19951893 Evolutionary divergence and functions of the ADAM and ADAMTS gene families. 2009 Oct The 'A-disintegrin and metalloproteinase' ( ADAM ) and 'A-disintegrin and metalloproteinase with thrombospondin motifs' ( ADAMTS ) genes make up two similar, yet distinct, gene families. The human and mouse genomes contain 21 and 24 putatively functional protein-coding ADAM genes, respectively, and 24 versus 32 putatively functional protein-coding ADAMTS genes, respectively. Analysis of evolutionary divergence shows that both families are unique. Each of the two families can be separated, if need be, into groups of more closely related members: six subfamilies for ADAM , four subfamilies for ADAMTS. The presence of both disintegrin and peptidase domains within the ADAM and ADAMTS proteins implies multiple biological roles within the cell.

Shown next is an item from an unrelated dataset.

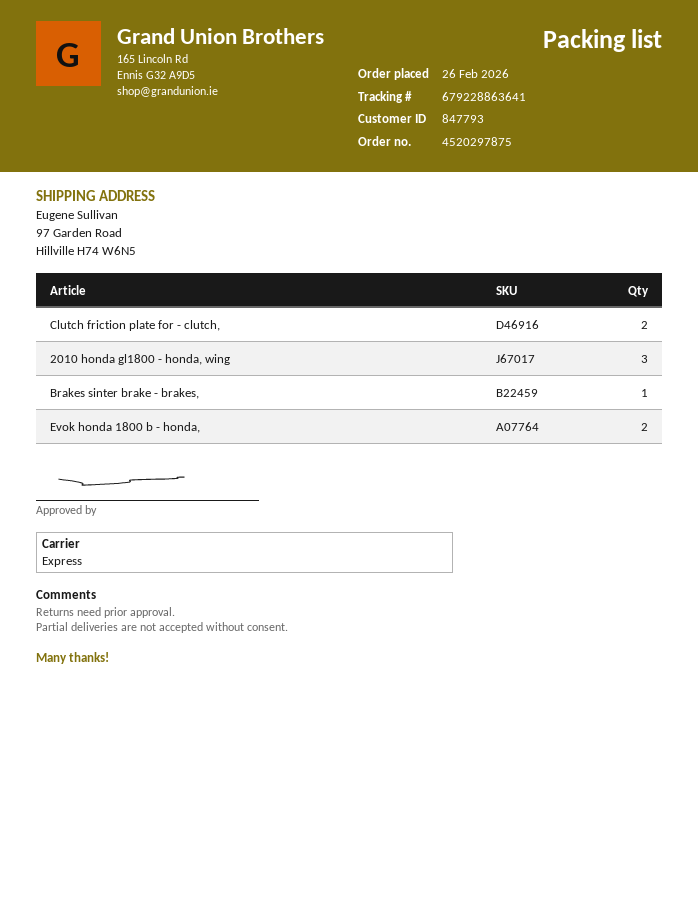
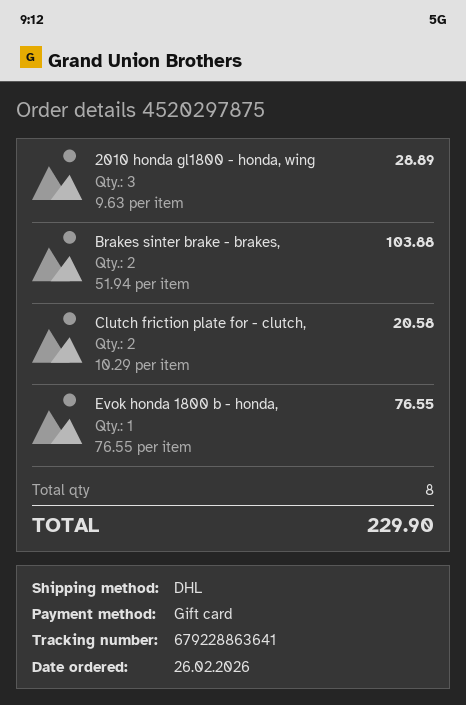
shipping method: express -> DHL
Brakes sinter brake - brakes,: 1 -> 2
Evok honda 1800 b - honda,: 2 -> 1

Membrane-anchored ADAM proteins are best known for their role in activating zymogens--including tumour necrosis factor-alpha, epidermal growth factor (EGF) and amyloid precursor protein (APP). ADAM proteins can also participate in cell adhesion via their interaction with integrins in neighbouring cells. ADAMTS are secreted proteins that participate in extracellular matrix maintenance by way of their cleavage of procollagen and proteoglycans. ADAMTS proteins also are involved in coagulation by cleaving von Willibrand factor precursor protein. ADAM and ADAMTS proteins participate in a wide range of cellular processes, including cell adhesion and migration, ectodomain shedding, proteolysis, development, ovulation and angiogenesis. Because these enzymes are believed to play an important role in a number of pathologies, including Alzheimer's disease, rheumatoid arthritis, atherosclerosis, asthma and cancer progression, the products of the ADAM and ADAMTS genes represent promising drug targets for the prevention and management of a number of human diseases.